[[ Records to process, beginning ]]

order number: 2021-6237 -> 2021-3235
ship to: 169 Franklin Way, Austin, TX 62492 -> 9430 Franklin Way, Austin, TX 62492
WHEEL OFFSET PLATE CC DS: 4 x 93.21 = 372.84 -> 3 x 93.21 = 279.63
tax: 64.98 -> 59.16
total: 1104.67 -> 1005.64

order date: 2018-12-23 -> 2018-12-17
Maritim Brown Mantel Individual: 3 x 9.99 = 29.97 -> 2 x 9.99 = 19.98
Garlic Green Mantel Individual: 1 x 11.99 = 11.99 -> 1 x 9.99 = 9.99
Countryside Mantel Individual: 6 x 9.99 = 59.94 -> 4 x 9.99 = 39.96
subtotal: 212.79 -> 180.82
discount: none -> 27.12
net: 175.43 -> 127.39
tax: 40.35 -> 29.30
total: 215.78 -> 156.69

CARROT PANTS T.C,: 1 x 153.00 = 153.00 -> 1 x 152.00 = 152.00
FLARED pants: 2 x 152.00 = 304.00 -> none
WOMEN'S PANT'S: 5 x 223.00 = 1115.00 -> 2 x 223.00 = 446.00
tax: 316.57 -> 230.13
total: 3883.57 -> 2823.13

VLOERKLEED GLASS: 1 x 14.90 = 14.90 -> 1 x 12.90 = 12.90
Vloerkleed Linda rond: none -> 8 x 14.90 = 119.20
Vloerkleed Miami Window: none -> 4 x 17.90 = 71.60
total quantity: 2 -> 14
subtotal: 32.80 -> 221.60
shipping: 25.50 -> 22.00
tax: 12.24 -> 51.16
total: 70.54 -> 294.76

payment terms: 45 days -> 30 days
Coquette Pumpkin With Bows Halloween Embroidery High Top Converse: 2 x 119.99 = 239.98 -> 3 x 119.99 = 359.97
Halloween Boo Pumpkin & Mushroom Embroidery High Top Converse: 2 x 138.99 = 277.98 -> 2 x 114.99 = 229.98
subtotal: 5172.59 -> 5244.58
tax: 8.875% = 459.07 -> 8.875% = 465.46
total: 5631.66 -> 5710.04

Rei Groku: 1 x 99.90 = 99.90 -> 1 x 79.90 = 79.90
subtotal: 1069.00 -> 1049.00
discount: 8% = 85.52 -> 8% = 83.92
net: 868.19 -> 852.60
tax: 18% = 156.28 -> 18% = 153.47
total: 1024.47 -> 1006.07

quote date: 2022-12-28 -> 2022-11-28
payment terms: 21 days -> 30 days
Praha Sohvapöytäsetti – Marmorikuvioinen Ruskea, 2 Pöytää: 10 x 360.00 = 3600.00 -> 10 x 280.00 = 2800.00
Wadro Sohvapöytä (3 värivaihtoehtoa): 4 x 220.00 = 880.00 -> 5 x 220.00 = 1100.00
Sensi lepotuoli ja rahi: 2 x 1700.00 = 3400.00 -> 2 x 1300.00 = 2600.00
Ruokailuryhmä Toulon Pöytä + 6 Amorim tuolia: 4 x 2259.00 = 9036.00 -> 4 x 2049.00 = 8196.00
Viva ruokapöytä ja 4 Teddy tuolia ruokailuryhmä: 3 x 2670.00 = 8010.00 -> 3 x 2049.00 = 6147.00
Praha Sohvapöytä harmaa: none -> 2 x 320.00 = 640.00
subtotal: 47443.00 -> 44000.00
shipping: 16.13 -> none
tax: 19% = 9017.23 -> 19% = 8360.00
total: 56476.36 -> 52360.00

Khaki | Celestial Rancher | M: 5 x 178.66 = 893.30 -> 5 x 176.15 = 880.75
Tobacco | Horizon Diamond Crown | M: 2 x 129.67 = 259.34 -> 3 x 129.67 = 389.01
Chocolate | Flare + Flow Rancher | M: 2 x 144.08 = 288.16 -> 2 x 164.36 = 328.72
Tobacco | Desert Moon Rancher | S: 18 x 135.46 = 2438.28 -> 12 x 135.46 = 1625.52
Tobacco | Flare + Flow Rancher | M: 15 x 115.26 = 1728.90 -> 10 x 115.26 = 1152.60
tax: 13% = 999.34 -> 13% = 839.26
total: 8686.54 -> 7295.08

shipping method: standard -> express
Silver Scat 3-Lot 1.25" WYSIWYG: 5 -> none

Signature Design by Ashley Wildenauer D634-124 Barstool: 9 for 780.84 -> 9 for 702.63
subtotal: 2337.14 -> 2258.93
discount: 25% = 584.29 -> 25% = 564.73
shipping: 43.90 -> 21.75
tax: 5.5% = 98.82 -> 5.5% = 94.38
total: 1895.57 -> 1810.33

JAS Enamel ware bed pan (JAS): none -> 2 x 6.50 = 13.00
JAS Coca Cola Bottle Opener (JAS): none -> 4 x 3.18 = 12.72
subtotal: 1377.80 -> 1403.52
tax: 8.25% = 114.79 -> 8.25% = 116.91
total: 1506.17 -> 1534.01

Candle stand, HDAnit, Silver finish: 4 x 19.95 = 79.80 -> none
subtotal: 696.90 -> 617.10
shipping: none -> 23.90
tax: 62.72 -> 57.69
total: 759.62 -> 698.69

[[ Records to process, end ]]

* **Problem**:
For each line above that contains the word "Praha", give the line as it is written.

* **Result of the task**:
Praha Sohvapöytäsetti – Marmorikuvioinen Ruskea, 2 Pöytää: 10 x 360.00 = 3600.00 -> 10 x 280.00 = 2800.00
Praha Sohvapöytä harmaa: none -> 2 x 320.00 = 640.00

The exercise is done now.